September 3, 2016
During the recent Wine Bloggers Conference in Lodi, California, Master of Wine Andrea Robinson stated, “Wine is much more niche than sports.” Of course, this got me to thinking about wine snobbery and what exactly that all means.
I’ve spent hours reading about wine (and wine snobbery for that matter), and it is a concept that continues to come up in conversations, whether they be direct or indirect.
This morning on the rainy bus ride heading to the ferry terminal to go to Vancouver Island, I started chatting with the lady beside me. An easy conversation around, “What do you do?” ensued, as per usual when new people meet, and it was a pleasant conversation with a stranger. She is a 3D animator who hails from Edmonton but lives in Vancouver. Lo and behold, the time came for me to mention that I am a teacher, but I am also in the “wine business”. Like the hands of the clock striking midnight, the question arose as to whether or not I like (and consume) cheap wine.
Without sounding exasperated (and really, I was inside), I approached the question openly by addressing that yes, I do indeed consume cheap wine. I can name “cheap” bottles, as one would say, that are my “go to” wines to have with a meal. (Cono Sur Viognier stands out at this very second. Ten bucks CAD for that bottle – a real deal!)
“At some point, you know the differences between a quality wine and a cheap wine and how it is made,” I stated gently, “and when you know that difference, you tend to simply enjoy the quality wine more.” She nodded, trying to understand where I was coming from, after blankly stating that she is “not a wine person”.
“Generally speaking, everywhere in the world, there are big wine producers and small wine producers. Big producers throw whatever grapes they can get into a wine, whereas small producers make small batches typically from local grapes in their area, if not their own estate. People who really enjoy wine tend to enjoy wines that express a sense of where they came from, as opposed to a ‘generalized’ flavour of something.”
“It’s all about preferences,” I continued after some pause, “and enjoying wine is like the person who is into art but prefers abstract pieces to pastoral scenes, or the sports fan who will watch every hockey game but loathes football.”
“When it comes to wine, you like what you like.” She concluded.

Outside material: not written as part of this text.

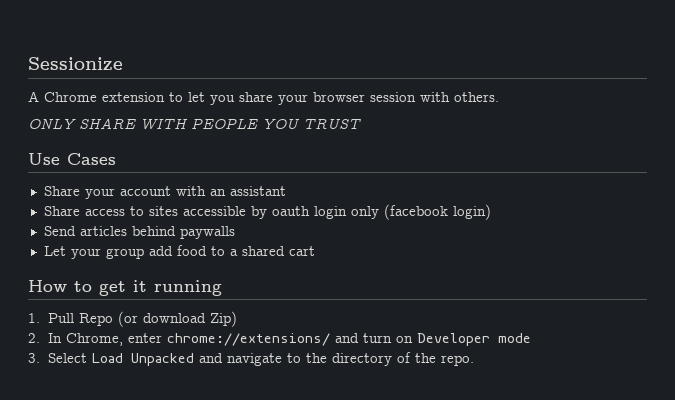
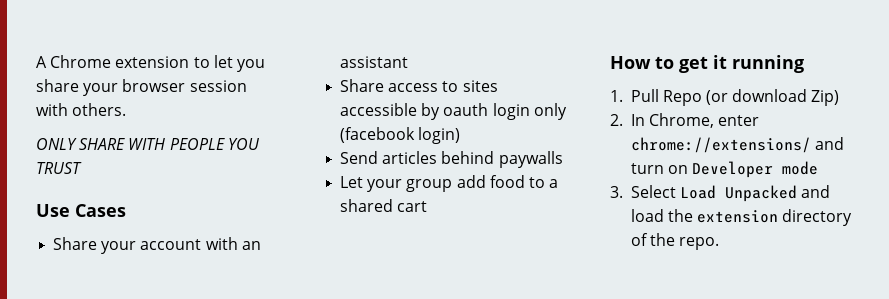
- Sessionize
- 3. Select Load Unpacked and navigate to the directory of the repo.
+ 3. Select Load Unpacked and load the extension directory of the repo.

“Exactly!” I enunciated. “There’s nothing wrong with football or hockey, or liking or not liking art. Wine is all about personal preferences. And as an addition, small wineries can make crap wine, too! One just needs to learn what they prefer and enjoy that.”
“You’d be surprised at how many people conclude ‘Oh, you are really into wine? You must not like cheap wine’ when they talk to me.”
Clearly, she wasn’t headed in that direction. After all, she appeared to be a level-headed girl who can think for herself. But this whole “wine snobbery” concept has to, at some point, go into the bucket that is being kicked.
In his novel, A Hedonist in the Cellar, James McInerney candidly addresses how a delight for wine seeps into the hearts of those who appreciate this realm:
Our love of wine is the fraternal bond that brings us together, and it is the lubricant that stimulates our conversation, but it’s a polygamous relationship that encourages and enhances our other passions. It leads us to other subjects and leads us back to the world. It lifts us up and delivers us from the mundane circumstances of daily life, inspires contemplation, and, ultimately, returns us to that very world, refreshed, with enriched understanding and appreciation.” [pg XV]
Much like art brings artists together, or sports fans gather to celebrate the World Cup, wine lovers come together in the same way to enjoy the bounty that grape harvests bring.
And so, if you like what is cheap and cheerful, enjoy it. And if you like ridiculously expensive Condrieu, enjoy that, too.
That lady and I never exchanged names once the bus reached the terminal, but I am fairly certain that we didn’t need to. We were just two human beings having a friendly conversation on the bus. Phones not included.